### Data supplied
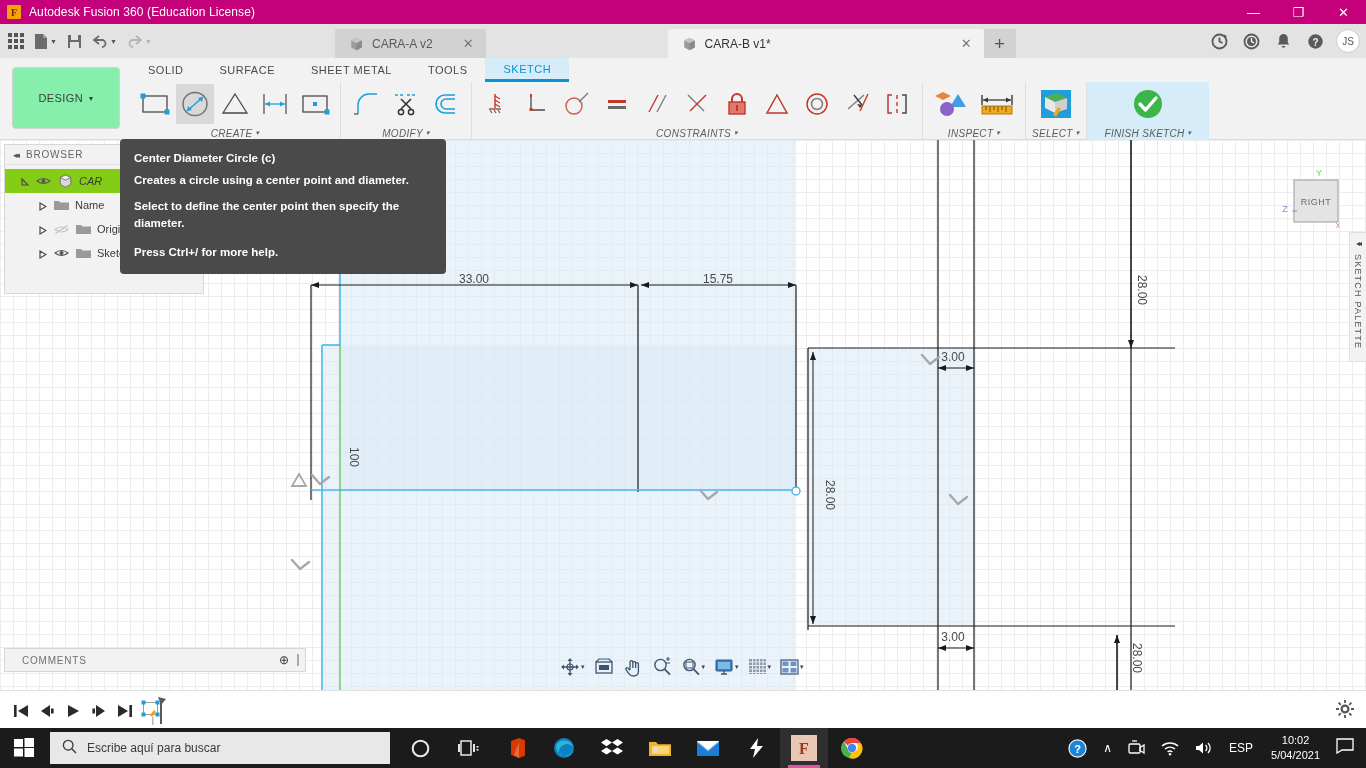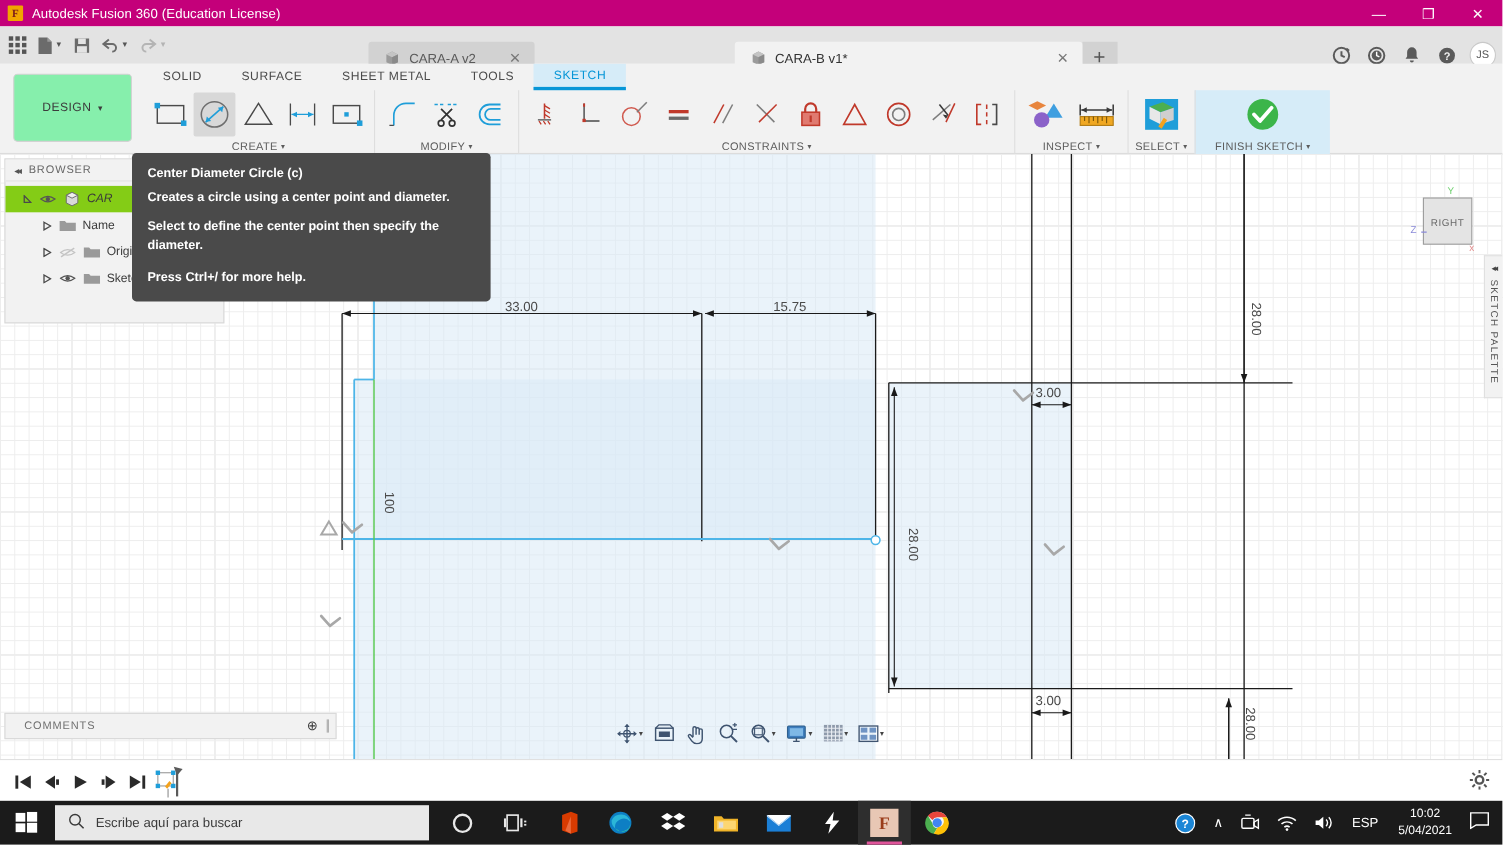--- a/index.html
+++ b/index.html
@@ -43,7 +43,7 @@
   .grid9 i { background: #555; display: block; width: 4px; height: 4px; }
   .caret { font-size: 7px; color: #555; margin-left: 2px; }
 
-  .tabstrip { position: absolute; left: 190px; top: 0; height: 34px; width: 1176px; display: flex; align-items: flex-end; margin-top: 9px; }
+  .tabstrip { position: absolute; left: 190px; top: 0; height: 34px; width: 1176px; display: flex; align-items: flex-end; }
   .dtab {
     height: 29px; display: flex; align-items: center; gap: 8px;
     padding: 0 12px 0 14px; font-size: 12px; color: #5a5a5a;

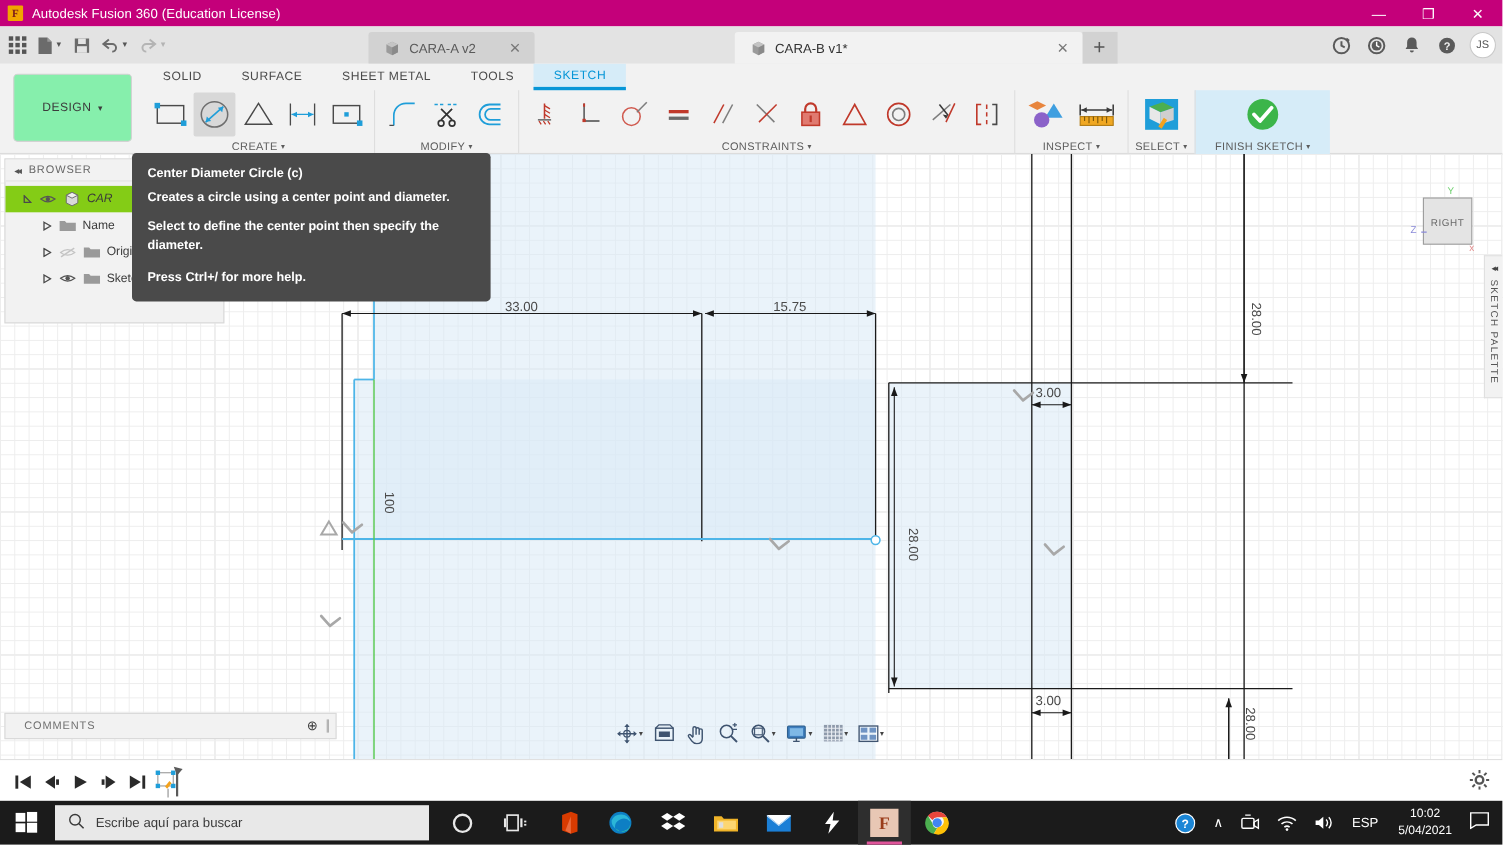--- a/index.html
+++ b/index.html
@@ -82,7 +82,7 @@
   }
   .wstab.sel { background: #d6ecf8; color: #0696d7; border-bottom: 3px solid #0696d7; }
 
-  .panels { position: absolute; left: 130px; top: 24px; height: 58px; display: flex; align-items: stretch; }
+  .panels { position: absolute; left: 130px; top: 24px; height: 58px; display: flex; align-items: stretch; font-style: italic; }
   .panel { display: flex; flex-direction: column; align-items: center; position: relative; padding: 0 6px; }
   .panel + .panel { border-left: 1px solid #dedede; }
   .prow { display: flex; align-items: center; height: 44px; gap: 2px; }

### Exercise details
Pictures are not part of the copy. Reproduce the lines from the one with "height: 29px; display: flex;" through the end of the listing above.

### Answer
     height: 29px; display: flex; align-items: center; gap: 8px;
     padding: 0 12px 0 14px; font-size: 12px; color: #5a5a5a;

--- a/index.html
+++ b/index.html
@@ -82,7 +82,7 @@
   }
   .wstab.sel { background: #d6ecf8; color: #0696d7; border-bottom: 3px solid #0696d7; }
 
-  .panels { position: absolute; left: 130px; top: 24px; height: 58px; display: flex; align-items: stretch; }
+  .panels { position: absolute; left: 130px; top: 24px; height: 58px; display: flex; align-items: stretch; font-style: italic; }
   .panel { display: flex; flex-direction: column; align-items: center; position: relative; padding: 0 6px; }
   .panel + .panel { border-left: 1px solid #dedede; }
   .prow { display: flex; align-items: center; height: 44px; gap: 2px; }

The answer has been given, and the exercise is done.